(TASK BRIEF):
Give each line of the records again exactly and omit every picture.

───── RECORDS PROVIDED ─────

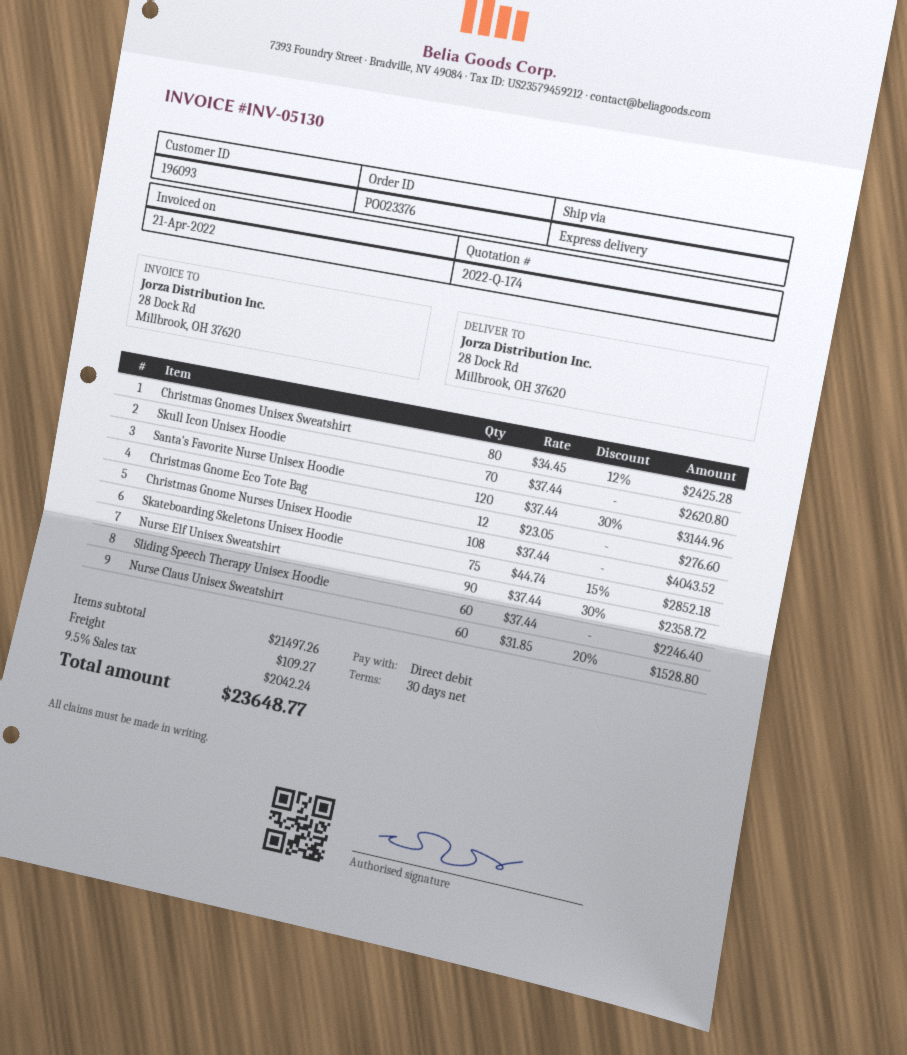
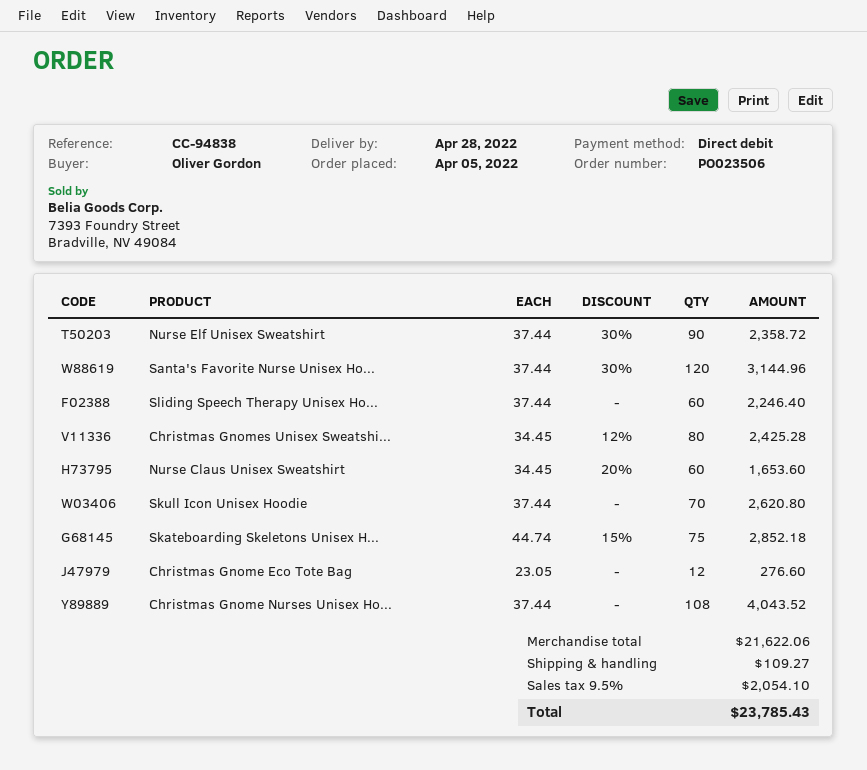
order number: PO023376 -> PO023506
Nurse Claus Unisex Sweatshirt: 60 x 31.85 - 20% = 1528.80 -> 60 x 34.45 - 20% = 1653.60
subtotal: 21497.26 -> 21622.06
tax: 9.5% = 2042.24 -> 9.5% = 2054.10
total: 23648.77 -> 23785.43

─────

(EXERCISE ANSWER):
order number: PO023376 -> PO023506
Nurse Claus Unisex Sweatshirt: 60 x 31.85 - 20% = 1528.80 -> 60 x 34.45 - 20% = 1653.60
subtotal: 21497.26 -> 21622.06
tax: 9.5% = 2042.24 -> 9.5% = 2054.10
total: 23648.77 -> 23785.43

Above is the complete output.